Endometrial (Uterine) Cancer
According to the American Cancer Society, uterine cancer is the most common type of gynecologic cancer with an estimated 40,880 new cases in 2005.
Women are strongly urged to report any unexpected bleeding or spotting to their health care provider. For women with or at high risk for hereditary non-polyposis colon cancer (HNPCC) annual screening should be offered for endometrial cancer with endometrial biopsy beginning at age 35.
Skin Cancer
Skin cancers are the most common occurring cancers accounting for more than 50% of all cancers, according to the American Cancer Society. More than 1 million cases of non-melanoma skin cancers occur every year. Skin cancer can be detected early by regular skin checks. Particular attention should be paid to new marks or moles on the skin and any changes that have taken place in these areas. The American Cancer Society guidelines can help distinguish a normal mole from a potential melanoma.
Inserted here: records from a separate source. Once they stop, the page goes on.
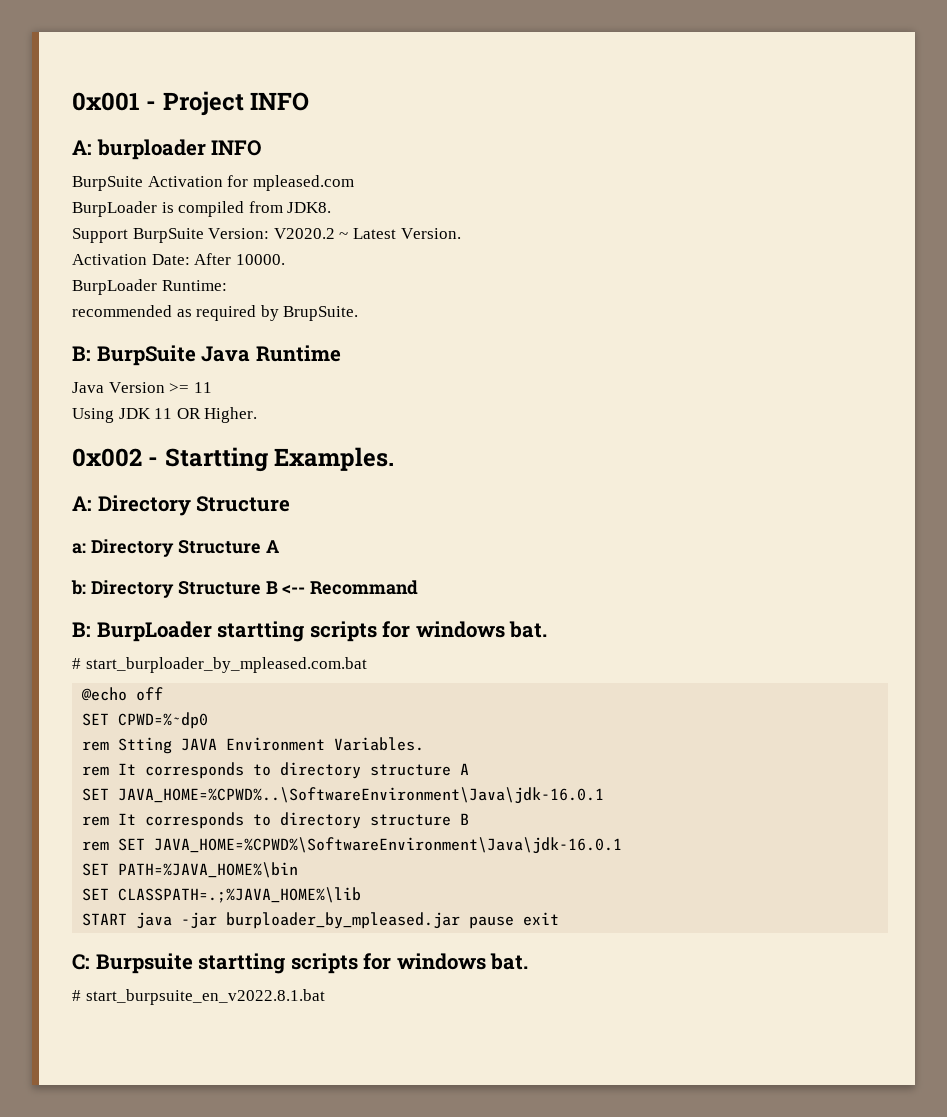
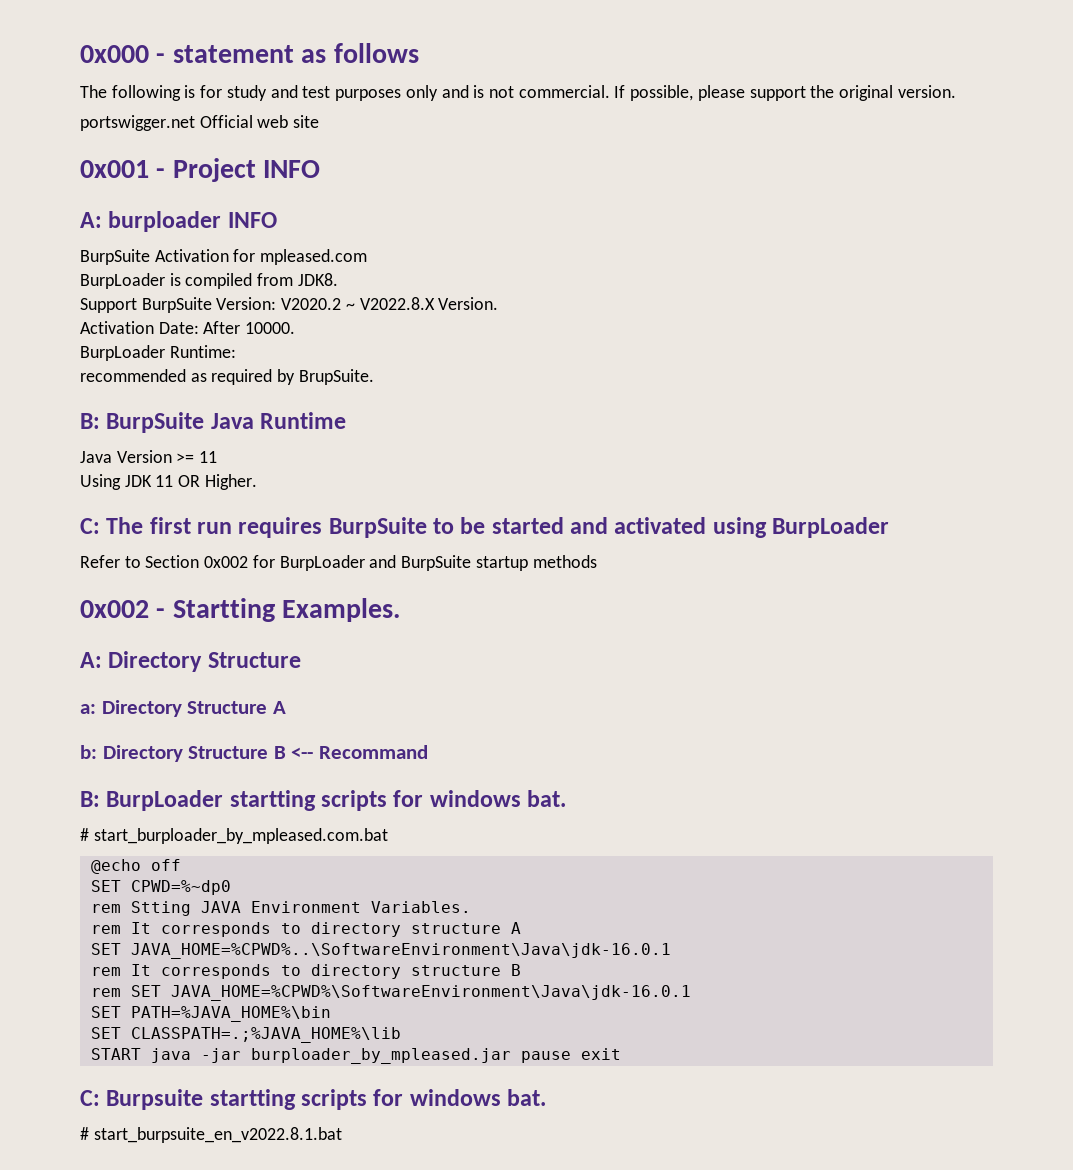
+ 0x000 - statement as follows
+ The following is for study and test purposes only and is not commercial. If possible, please support the original version.
+ portswigger.net Official web site
- Support BurpSuite Version: V2020.2 ~ Latest Version.
+ Support BurpSuite Version: V2020.2 ~ V2022.8.X Version.
+ C: The first run requires BurpSuite to be started and activated using BurpLoader
+ Refer to Section 0x002 for BurpLoader and BurpSuite startup methods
This "ABCD rule" is as follows:
- Asymmetry: the two halves of a mole do not match
- Border Irregularity: the edges of the mole are uneven
- Color: differing shades of red, brown or black within a mole. Sometimes patches of white, blue or red may also appear. Changes in the color of a mole are also cause for further evaluation
- Diameter: the mole is larger than one-quarter of an inch in width
Your skin should be examined by a doctor or health care provider at least every three years for individuals between the ages of 20 and 40 and once each year for individuals over the age of 40. More frequent examinations should take place if you have a history of skin cancer or melanoma or if changes in existing moles are seen.